Меня точно осенило! Это ведь она, Лепестинья, сказала мне, когда в Синегорье ехали: отдай-ка мне одного малыша!
Я с интересом разглядывала ее. Словно только увидела. Тогда я ее словам никакого значения не придала, сказала, и ладно, а сейчас…
Сейчас я была повзрослевшей, точно пробыла у Мартыновой не одни сутки. Я много знала теперь такого, что и в голову не приходило раньше.
Я узнала, что малышей привозят в детдом после трех лет, а до этого они живут в Доме ребенка. Что в Дом ребенка их нередко доставляют сразу из родильного дома. Что к семи годам ребят отправляют в школьный детский дом, а если он полон — в интернат, как у нас. Я знала еще теперь, что не так уж мало в стране Домов ребенка для самых малышек и детских домов, а несчастья и легкомыслие довольно вольготно гуляют по миру.
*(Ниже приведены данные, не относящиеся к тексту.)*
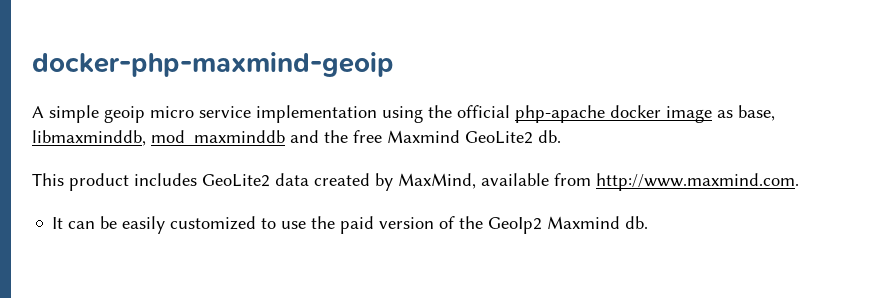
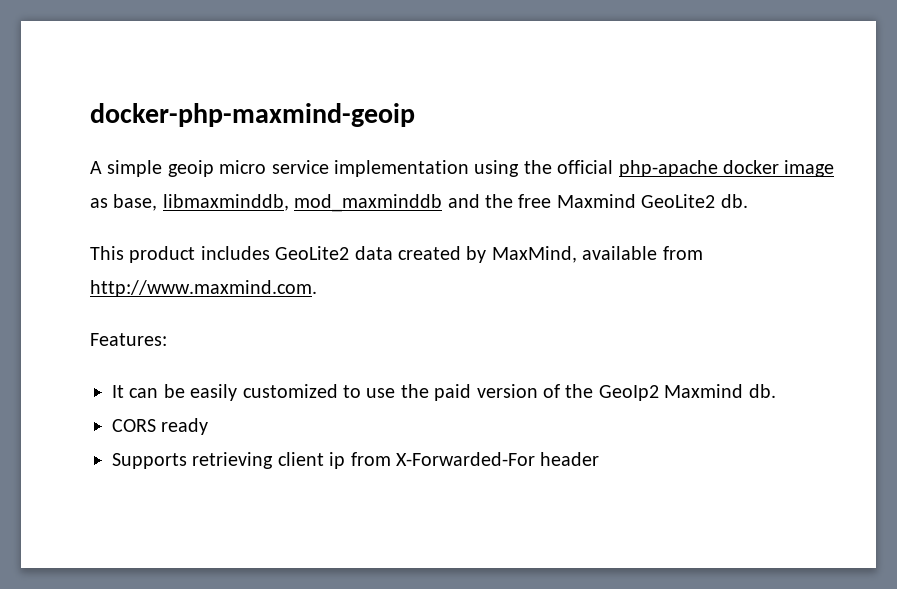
(799, 182) none -> [90,333,167,346] // Features:
(649, 222) none -> [112,418,209,435] [112,452,600,469] // CORS ready // Supports retrieving client ip from X-Forwarded-For header

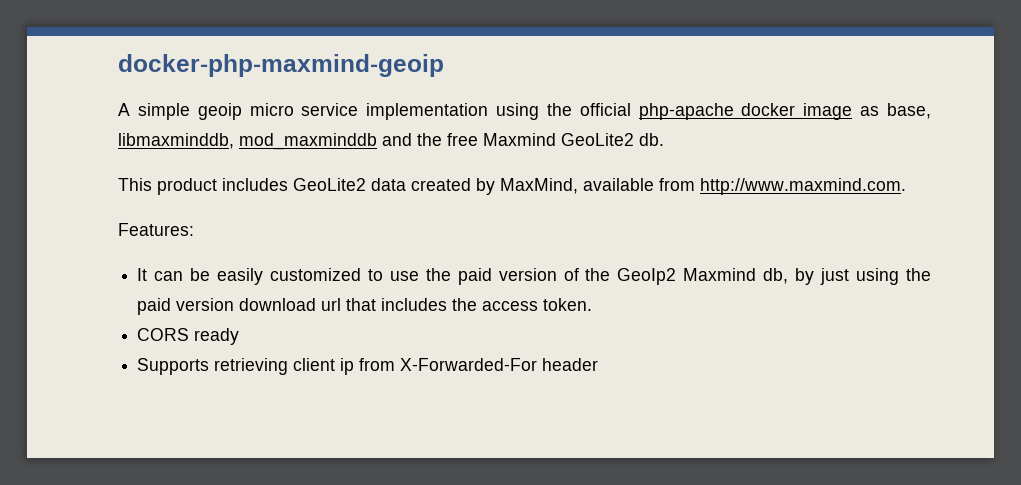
[748,384,776,398] db. -> [763,268,931,285] [137,298,593,315] db, by just using the paid version download url that includes the access token.

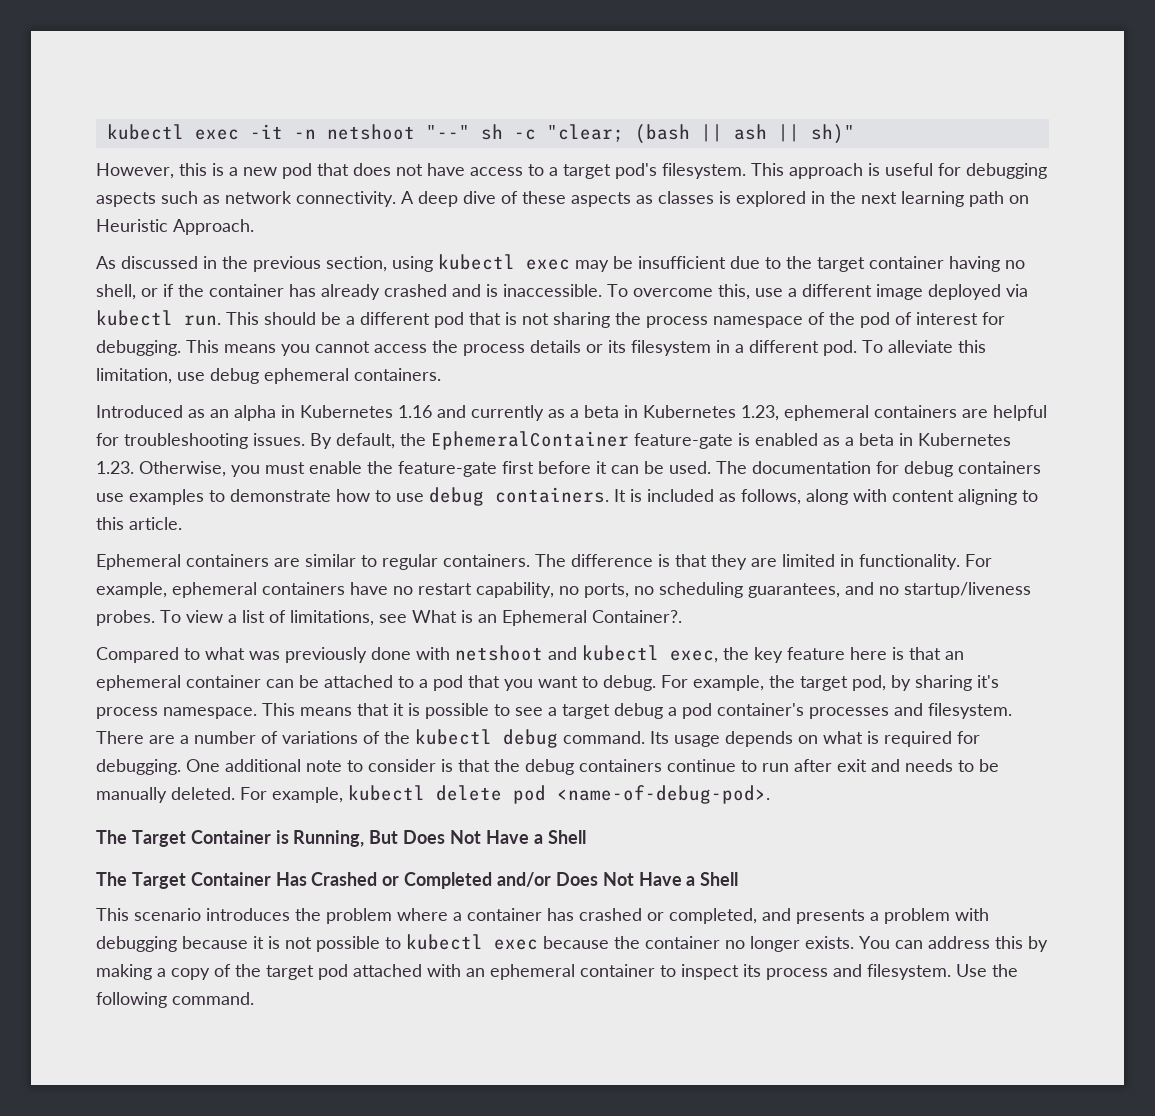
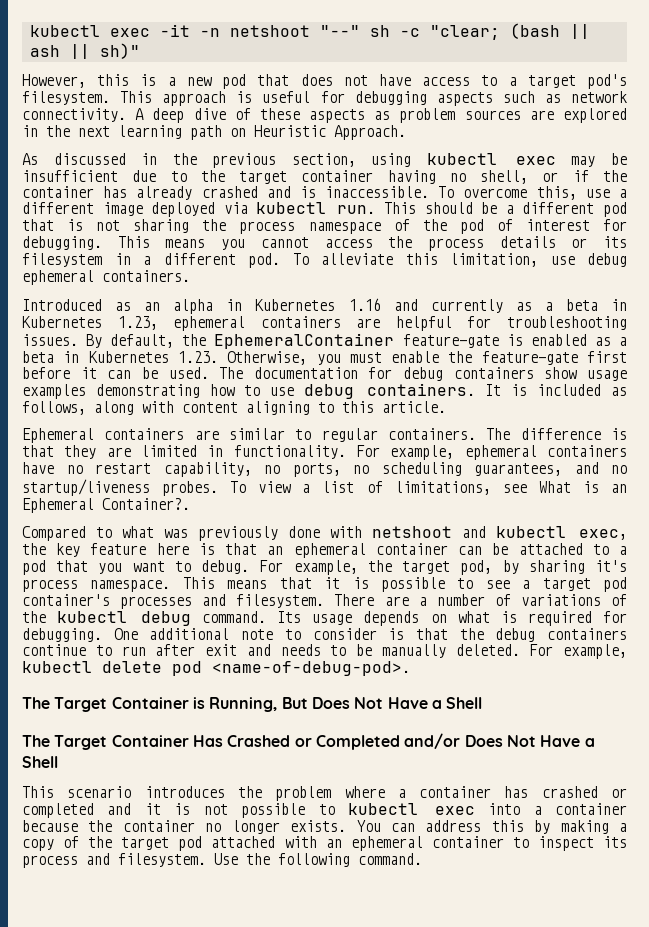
[658,191,731,204] classes is -> [399,108,554,123] problem sources are
[96,489,331,505] use examples to demonstrate -> [544,367,627,381] [22,384,201,399] show usage examples demonstrating
[614,703,677,719] debug a -> (591, 584) none
[669,908,989,924] [96,936,248,952] completed, and presents a problem with debugging because -> [22,803,132,818] completed and
(538, 944) none -> [488,803,627,815] into a container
И еще я знала, что старуха Мартынова, проработав в детдоме пятьдесят с лишком, всю свою жизнь прослужив этому делу, больше всего мечтает о том, чтобы закрыть его, отдать особняк под клуб, санаторий — что угодно, лишь бы не привозили из Дома ребенка новых и новых детей, лишь бы перестали навсегда, навсегда! — терять они своих близких.
— Лепестинья! — спросила я. — А ты что, серьезно взяла бы ребенка?
— Маленького тяжело, — ответила она, — стара я. А вот эконького, как у тебя, взяла бы без оглядки.
— Совсем?
— Совсем!
Я застыла. Ведь это же выход! Вон и Мартынова говорила, что часто ее малышей усыновляют бездетные люди.
Нет, усыновление — дело сложное, да и чем я тут помогу? Я лично, воспитательница первого «Б». Вот если бы…
Память услужливо выдвинула из своих запасников цветное воспоминание: ликующий вестибюль, родители, встречающие первышей, и боль притихшей лестницы — строгие, обиженные, встревоженные лица моих детенышей. Они не понимают, почему никого нет за ними.